**Your instructions**: From the entries, copy each line that includes "Hangover".

Version difference data:

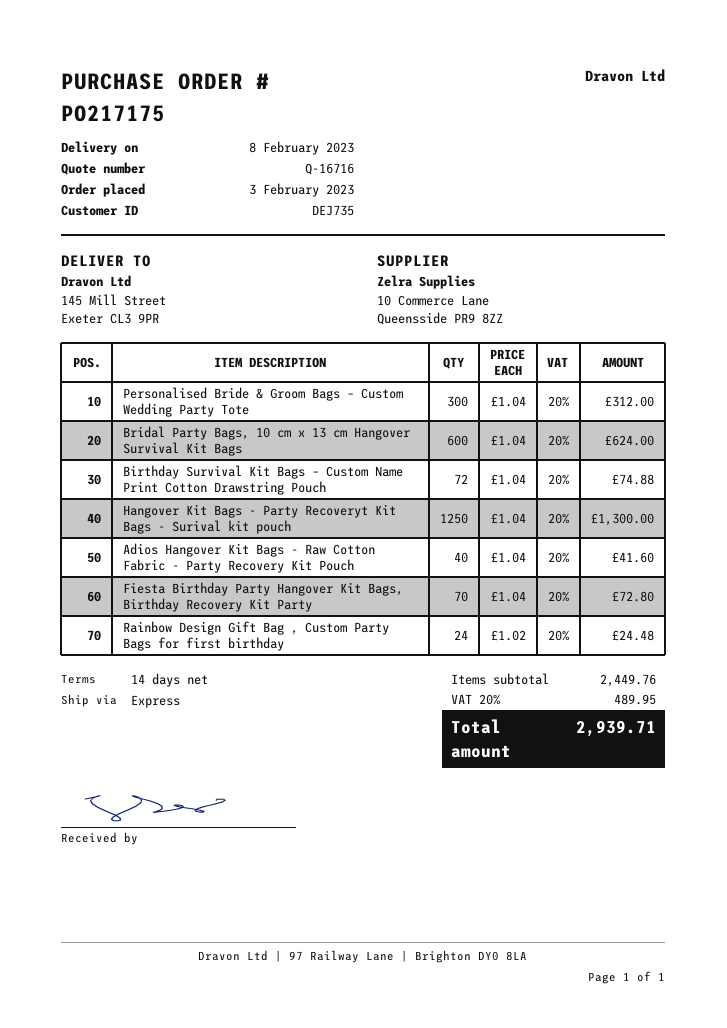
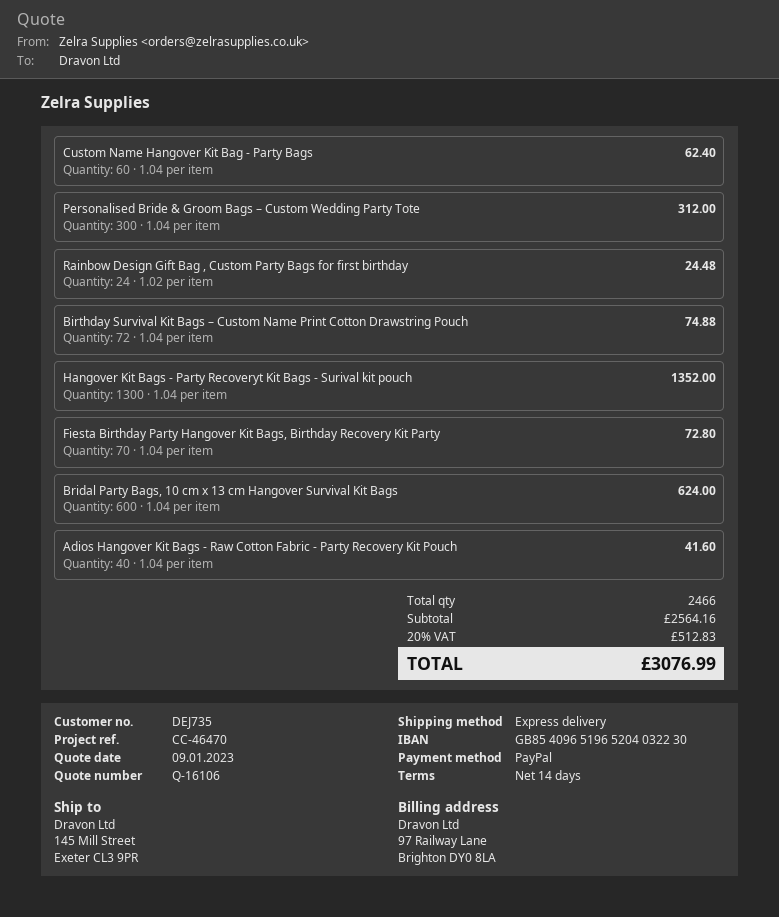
quote number: Q-16716 -> Q-16106
Hangover Kit Bags - Party Recoveryt Kit Bags - Surival kit pouch: 1250 x 1.04 = 1300.00 -> 1300 x 1.04 = 1352.00
Custom Name Hangover Kit Bag - Party Bags: none -> 60 x 1.04 = 62.40
subtotal: 2449.76 -> 2564.16
tax: 20% = 489.95 -> 20% = 512.83
total: 2939.71 -> 3076.99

**Response below**:
Hangover Kit Bags - Party Recoveryt Kit Bags - Surival kit pouch: 1250 x 1.04 = 1300.00 -> 1300 x 1.04 = 1352.00
Custom Name Hangover Kit Bag - Party Bags: none -> 60 x 1.04 = 62.40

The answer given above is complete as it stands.